START Recorded data
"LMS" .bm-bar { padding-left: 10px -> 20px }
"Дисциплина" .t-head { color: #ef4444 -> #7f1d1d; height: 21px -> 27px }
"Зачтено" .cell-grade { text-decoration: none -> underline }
END Recorded data
START Recorded data
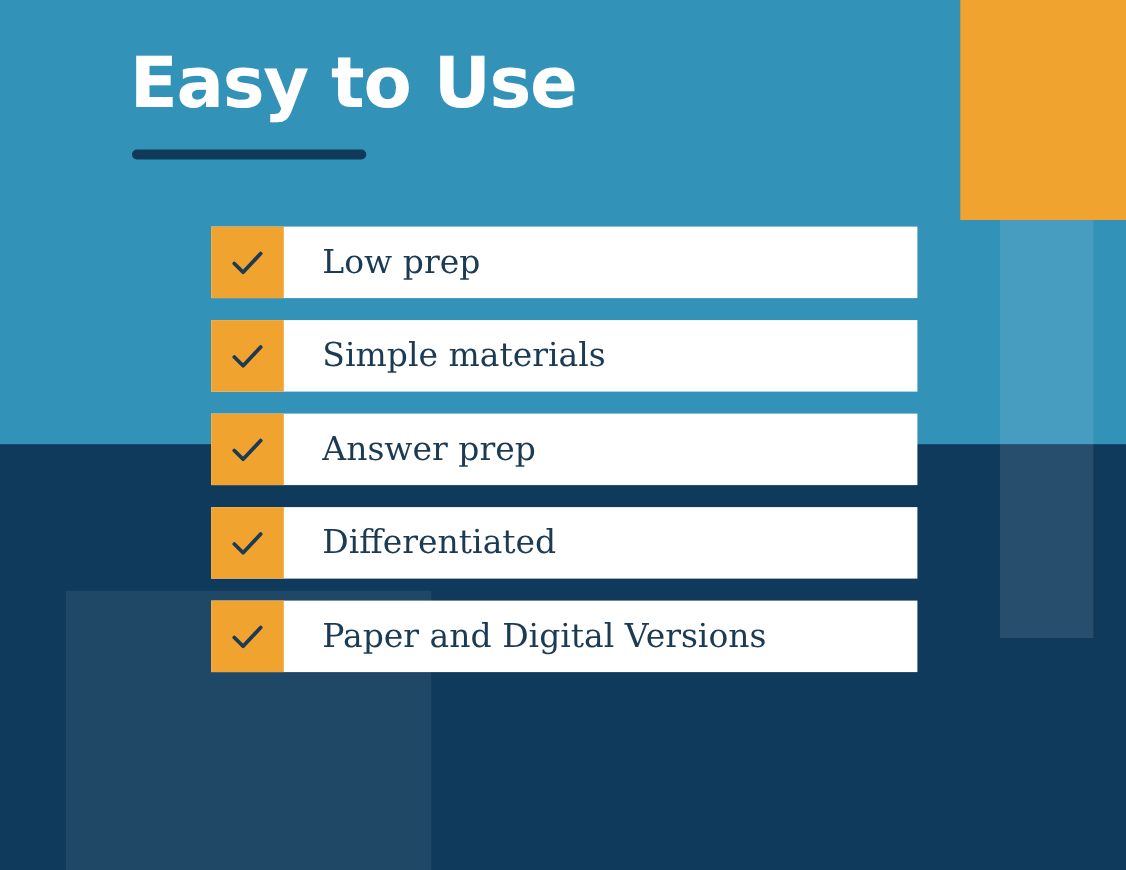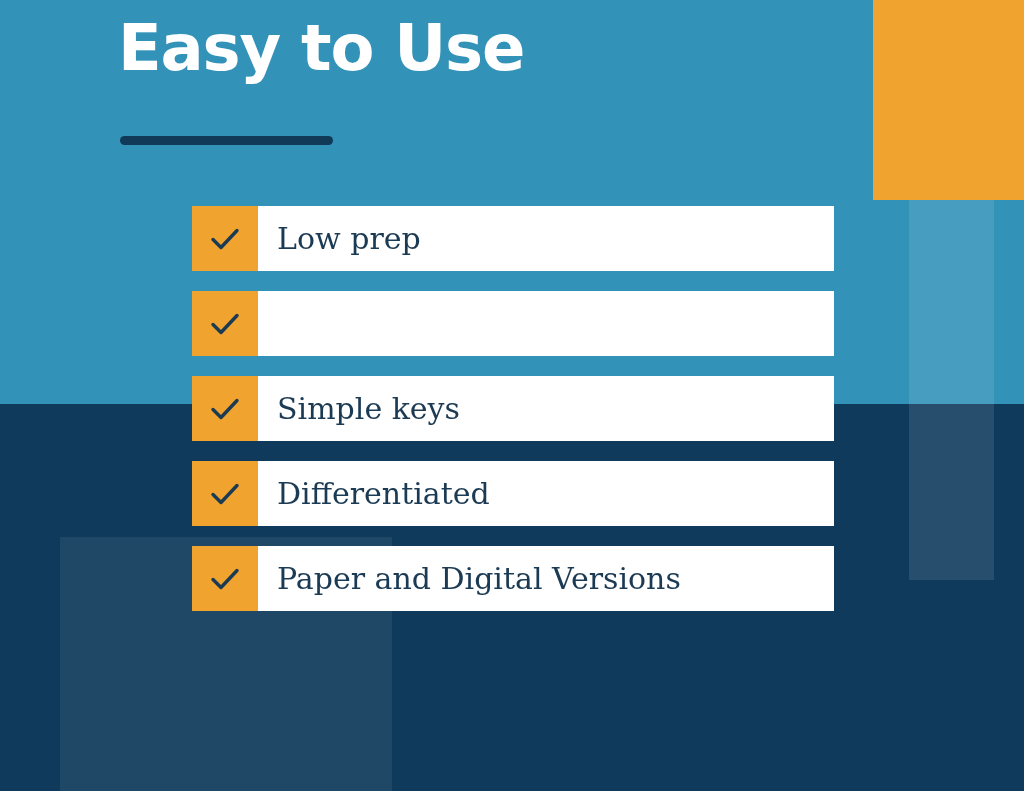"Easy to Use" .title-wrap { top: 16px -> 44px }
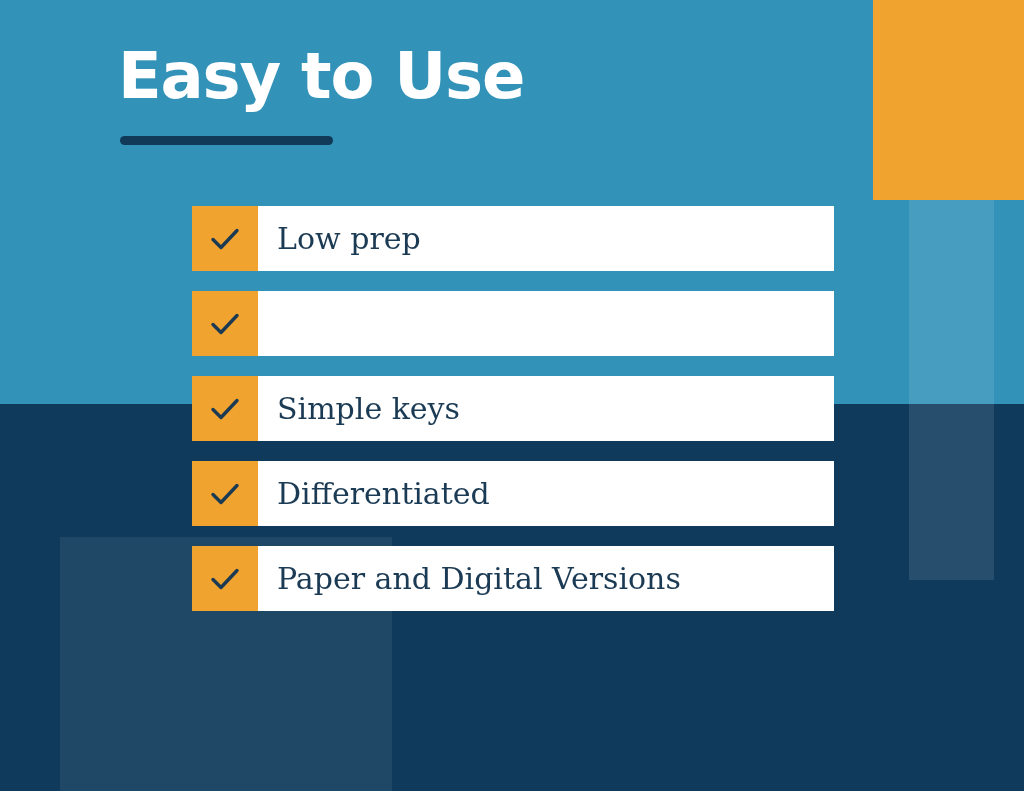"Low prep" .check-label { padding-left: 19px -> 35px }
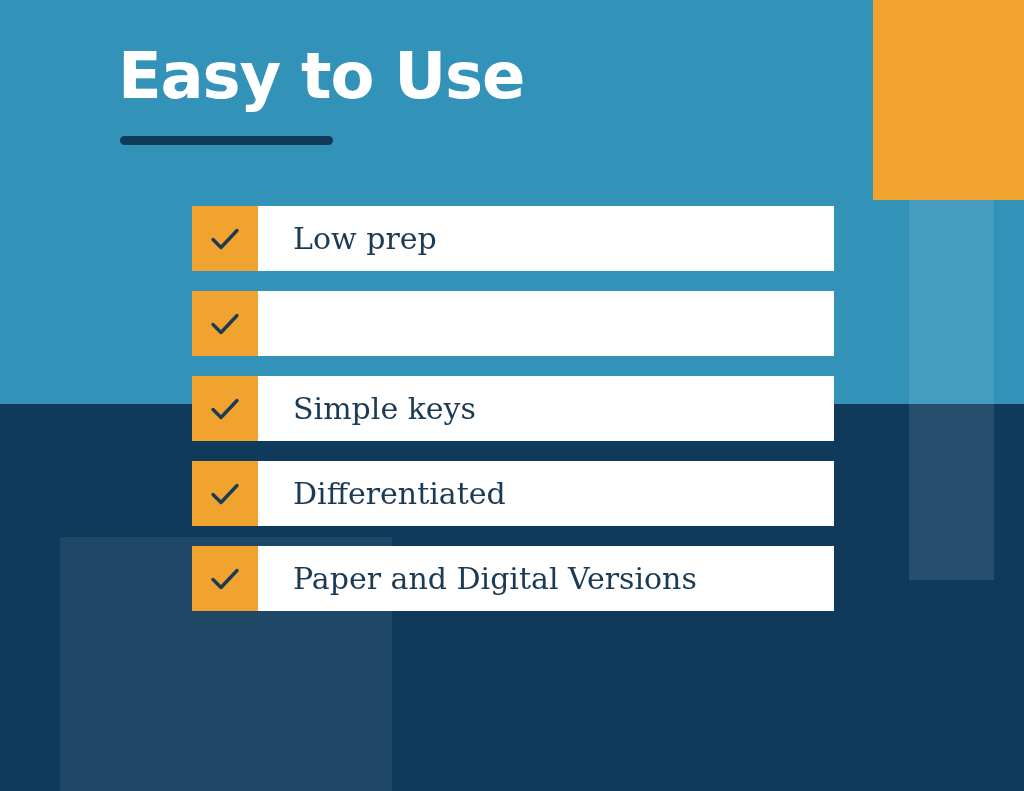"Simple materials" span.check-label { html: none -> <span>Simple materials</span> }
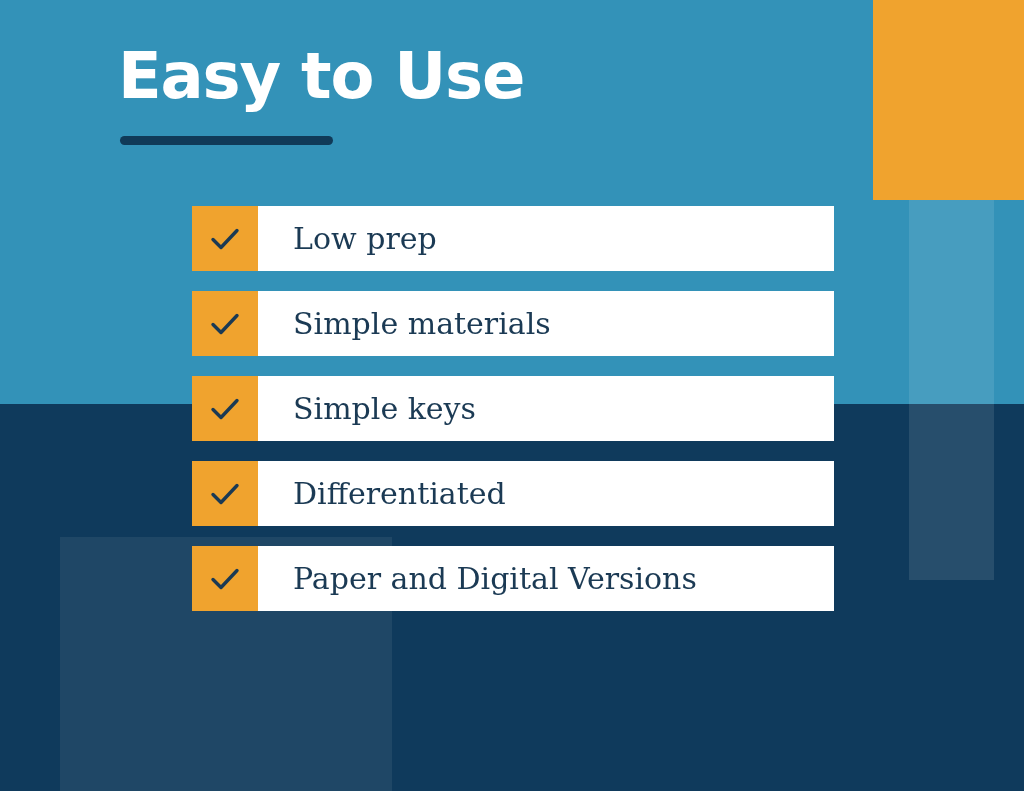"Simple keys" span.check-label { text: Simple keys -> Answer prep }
END Recorded data
§ Task instructions:
Extract, without any images, the part of the material above that opens with the line containing "html: none ->" and closes with the line containing "text: Simple keys", both lines included.

§ Solution:
"Simple materials" span.check-label { html: none -> <span>Simple materials</span> }
"Simple keys" span.check-label { text: Simple keys -> Answer prep }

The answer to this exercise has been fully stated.